Gagging in cats

Gagging or retching is quite common in cats. It’s often associated with hairballs, so brief episodes aren’t usually cause for concern. Gagging that is severe or recurrent needs further investigation.

Gagging is a reflex of your cat’s body. Gag or retch sounds like they are trying to vomit while also coughing. It can be difficult to distinguish between coughing and vomiting. Sometimes they bring up white foam or mucous. If it persists or is accompanied by other signs, contact a vet.


What to do

What to do if your cat is gagging?

Check your cat

  • Are they well in themselves?
  • Are they agitated and gagging persistently?
  • Is this a sudden onset?
  • Are they behaving differently from usual? Are they hiding or seeking more cuddles than usual?
  • Are they breathing faster or more heavily than normal?
  • Are they bringing anything up?

Take action

  • Contact a vet for an emergency appointment if your cat seems agitated or subdued, struggling to breathe or is open mouth breathing.
  • Contact a vet if they are not getting better. If it’s a brief episode and they’re otherwise well. Keep them indoors and monitor them for 48 hours.

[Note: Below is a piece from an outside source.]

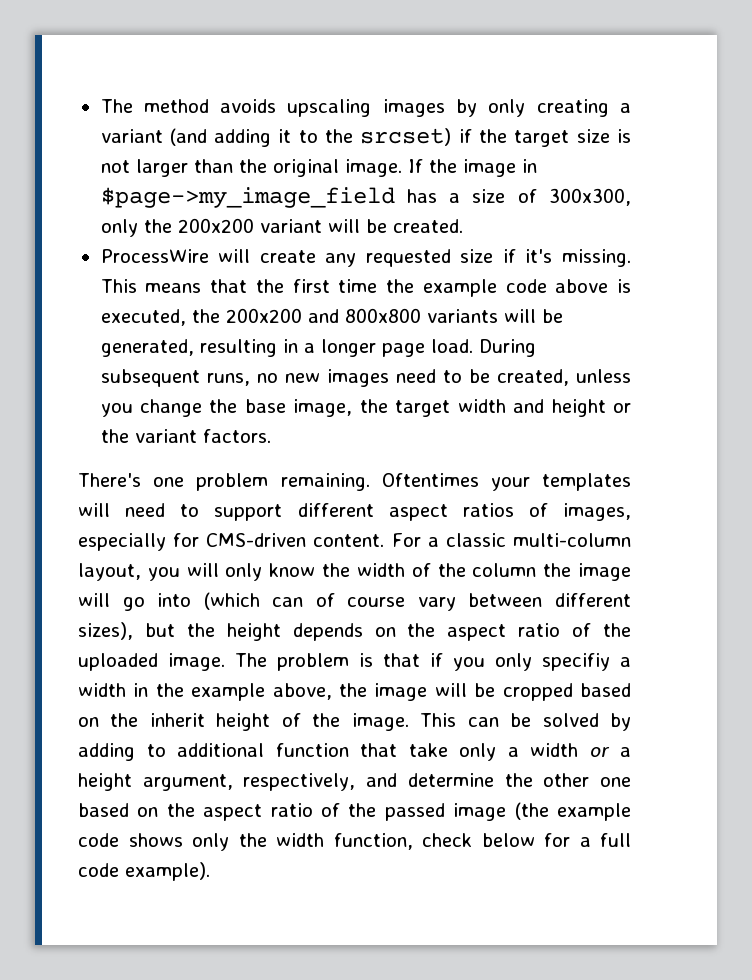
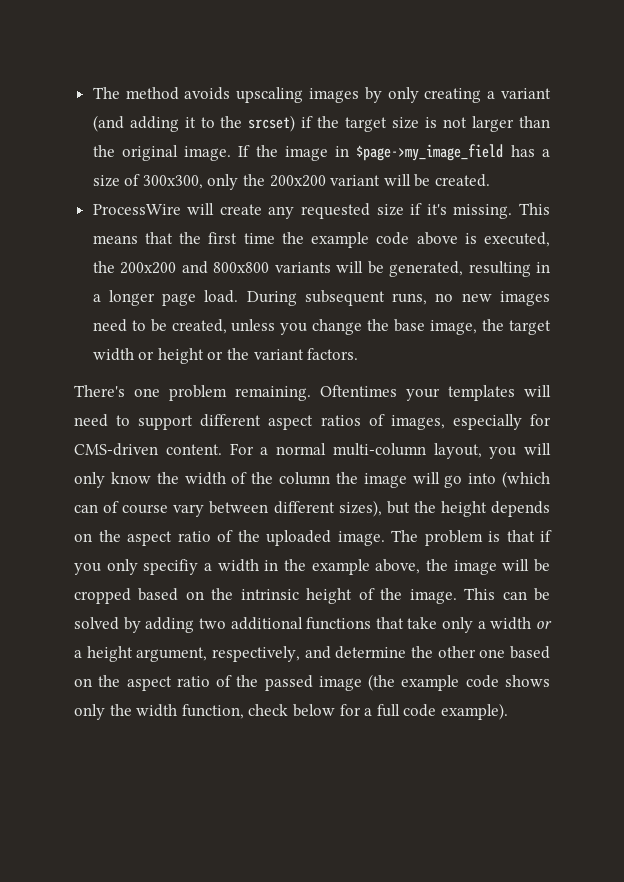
[513,399,545,413] and -> [138,351,155,360] or
[445,533,506,547] classic -> [276,443,326,455] normal
[149,713,205,727] inherit -> [240,589,299,600] intrinsic
[146,743,349,757] to additional function -> [198,617,372,630] two additional functions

Common causes of gagging in cats

  • Hairballs 
  • Something trapped
  • Eating too quickly
  • Nausea (exposure to toxins/irritants, kidney or liver disease)
  • Respiratory airway disease (infectious, parasites, asthma)
  • Dental disease


When to worry

When you should be worried about your cat gagging

Seek emergency vet care, if your cat is:

  • Struggling to breathe or open mouth breathing (cats don’t pant, this is an emergency!)
  • Constant gagging that doesn’t settle
  • Pawing at the mouth
  • Becoming agitated or subdued
  • Not eating or drinking

Joii can help if:

  • Recurring gagging
  • Sneezing
  • Coughing
  • Nasal or eye discharge
  • Vomiting
  • Loss of appetite
  • Drooling
  • Behaviour change (hiding, being more quiet than usual, seeking more cuddles)



Tips on how to prevent your cat from gagging

There is no way to prevent gagging. This is a reflex response of your cat’s body and it protects their airways.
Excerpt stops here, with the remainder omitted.